- Opening Delimiter -
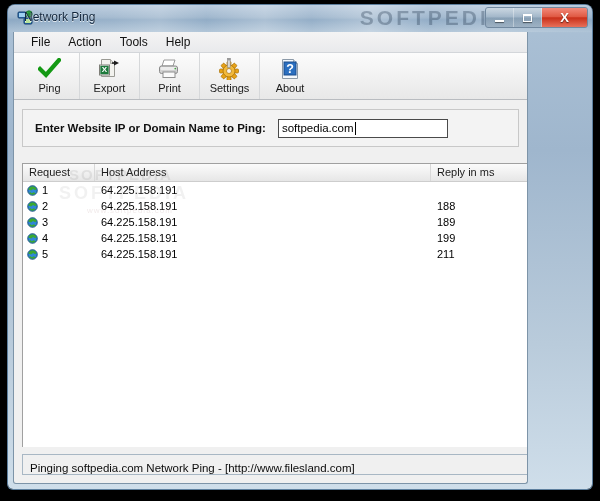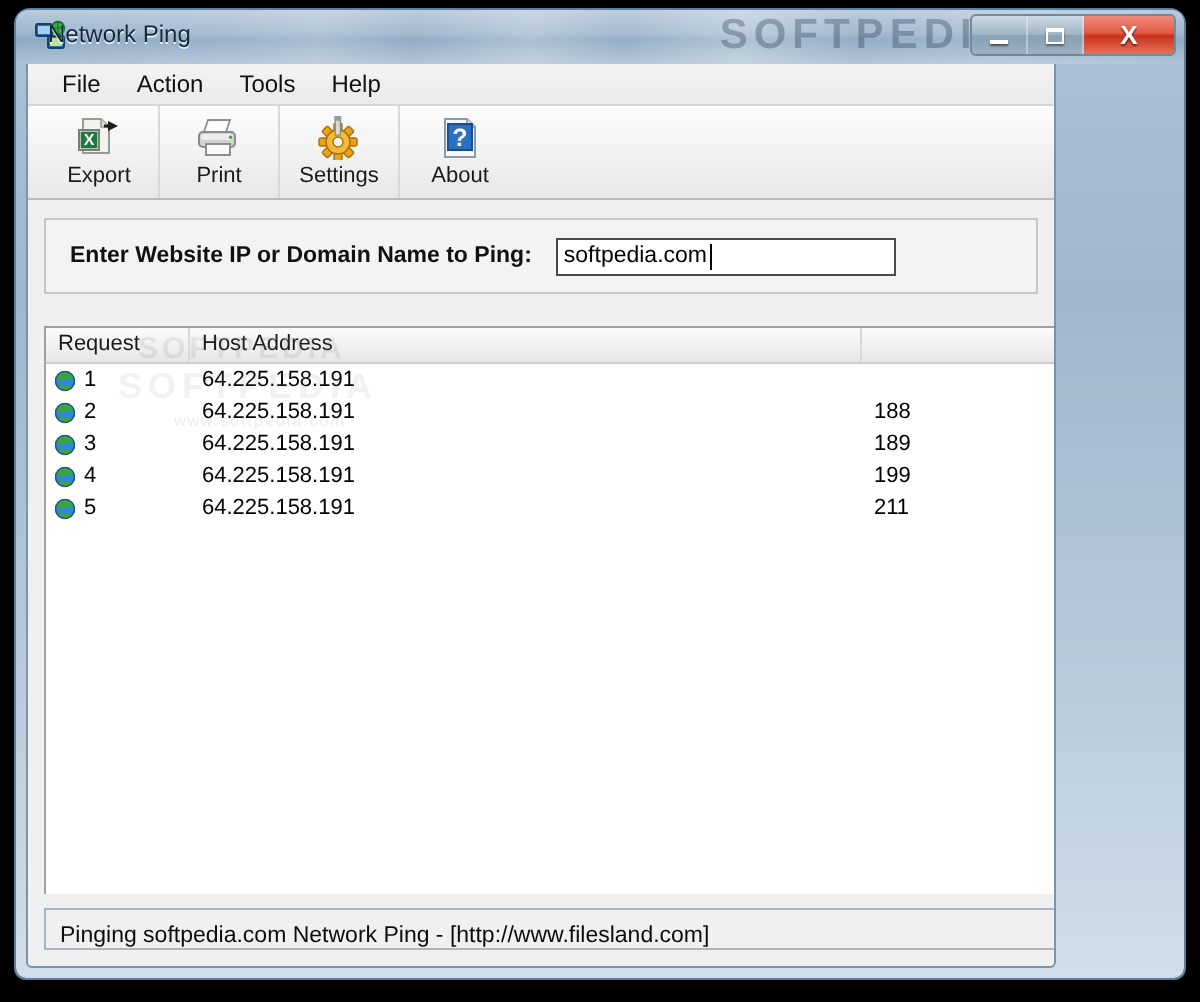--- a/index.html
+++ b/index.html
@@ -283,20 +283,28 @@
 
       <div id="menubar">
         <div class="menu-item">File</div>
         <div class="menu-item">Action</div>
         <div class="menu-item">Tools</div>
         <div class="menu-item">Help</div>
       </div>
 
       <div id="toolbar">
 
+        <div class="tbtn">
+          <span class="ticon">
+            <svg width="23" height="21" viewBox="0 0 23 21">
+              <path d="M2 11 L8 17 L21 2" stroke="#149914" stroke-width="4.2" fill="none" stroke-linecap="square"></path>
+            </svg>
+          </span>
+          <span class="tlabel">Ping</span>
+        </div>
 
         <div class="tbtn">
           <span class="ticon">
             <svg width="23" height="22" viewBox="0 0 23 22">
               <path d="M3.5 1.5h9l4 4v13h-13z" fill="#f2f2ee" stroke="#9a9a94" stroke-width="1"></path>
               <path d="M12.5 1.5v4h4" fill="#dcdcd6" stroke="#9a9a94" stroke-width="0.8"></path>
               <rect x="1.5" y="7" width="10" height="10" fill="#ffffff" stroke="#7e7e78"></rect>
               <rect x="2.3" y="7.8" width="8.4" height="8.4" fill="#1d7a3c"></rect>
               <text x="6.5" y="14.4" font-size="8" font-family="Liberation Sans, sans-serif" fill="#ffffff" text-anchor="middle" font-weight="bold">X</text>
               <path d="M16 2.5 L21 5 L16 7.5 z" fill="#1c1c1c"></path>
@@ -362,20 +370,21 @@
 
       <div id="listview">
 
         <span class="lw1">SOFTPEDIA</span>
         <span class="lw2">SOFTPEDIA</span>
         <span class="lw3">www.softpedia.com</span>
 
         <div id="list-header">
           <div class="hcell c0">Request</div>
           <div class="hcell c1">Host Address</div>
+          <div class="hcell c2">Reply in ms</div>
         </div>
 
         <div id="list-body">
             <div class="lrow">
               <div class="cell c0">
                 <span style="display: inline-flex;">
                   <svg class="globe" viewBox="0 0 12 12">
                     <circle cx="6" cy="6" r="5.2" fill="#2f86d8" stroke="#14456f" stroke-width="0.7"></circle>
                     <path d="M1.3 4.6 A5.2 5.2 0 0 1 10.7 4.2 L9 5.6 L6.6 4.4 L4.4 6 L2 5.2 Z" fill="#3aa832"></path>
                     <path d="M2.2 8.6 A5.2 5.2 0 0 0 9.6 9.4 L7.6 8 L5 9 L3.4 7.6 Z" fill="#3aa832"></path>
- Closing Delimiter -
_WHAT YOU SHOULD DO_. I'd like the entries above repeated exactly, but without any of their pictures.

_RESPONSE TO THIS EXERCISE_.
--- a/index.html
+++ b/index.html
@@ -283,20 +283,28 @@
 
       <div id="menubar">
         <div class="menu-item">File</div>
         <div class="menu-item">Action</div>
         <div class="menu-item">Tools</div>
         <div class="menu-item">Help</div>
       </div>
 
       <div id="toolbar">
 
+        <div class="tbtn">
+          <span class="ticon">
+            <svg width="23" height="21" viewBox="0 0 23 21">
+              <path d="M2 11 L8 17 L21 2" stroke="#149914" stroke-width="4.2" fill="none" stroke-linecap="square"></path>
+            </svg>
+          </span>
+          <span class="tlabel">Ping</span>
+        </div>
 
         <div class="tbtn">
           <span class="ticon">
             <svg width="23" height="22" viewBox="0 0 23 22">
               <path d="M3.5 1.5h9l4 4v13h-13z" fill="#f2f2ee" stroke="#9a9a94" stroke-width="1"></path>
               <path d="M12.5 1.5v4h4" fill="#dcdcd6" stroke="#9a9a94" stroke-width="0.8"></path>
               <rect x="1.5" y="7" width="10" height="10" fill="#ffffff" stroke="#7e7e78"></rect>
               <rect x="2.3" y="7.8" width="8.4" height="8.4" fill="#1d7a3c"></rect>
               <text x="6.5" y="14.4" font-size="8" font-family="Liberation Sans, sans-serif" fill="#ffffff" text-anchor="middle" font-weight="bold">X</text>
               <path d="M16 2.5 L21 5 L16 7.5 z" fill="#1c1c1c"></path>
@@ -362,20 +370,21 @@
 
       <div id="listview">
 
         <span class="lw1">SOFTPEDIA</span>
         <span class="lw2">SOFTPEDIA</span>
         <span class="lw3">www.softpedia.com</span>
 
         <div id="list-header">
           <div class="hcell c0">Request</div>
           <div class="hcell c1">Host Address</div>
+          <div class="hcell c2">Reply in ms</div>
         </div>
 
         <div id="list-body">
             <div class="lrow">
               <div class="cell c0">
                 <span style="display: inline-flex;">
                   <svg class="globe" viewBox="0 0 12 12">
                     <circle cx="6" cy="6" r="5.2" fill="#2f86d8" stroke="#14456f" stroke-width="0.7"></circle>
                     <path d="M1.3 4.6 A5.2 5.2 0 0 1 10.7 4.2 L9 5.6 L6.6 4.4 L4.4 6 L2 5.2 Z" fill="#3aa832"></path>
                     <path d="M2.2 8.6 A5.2 5.2 0 0 0 9.6 9.4 L7.6 8 L5 9 L3.4 7.6 Z" fill="#3aa832"></path>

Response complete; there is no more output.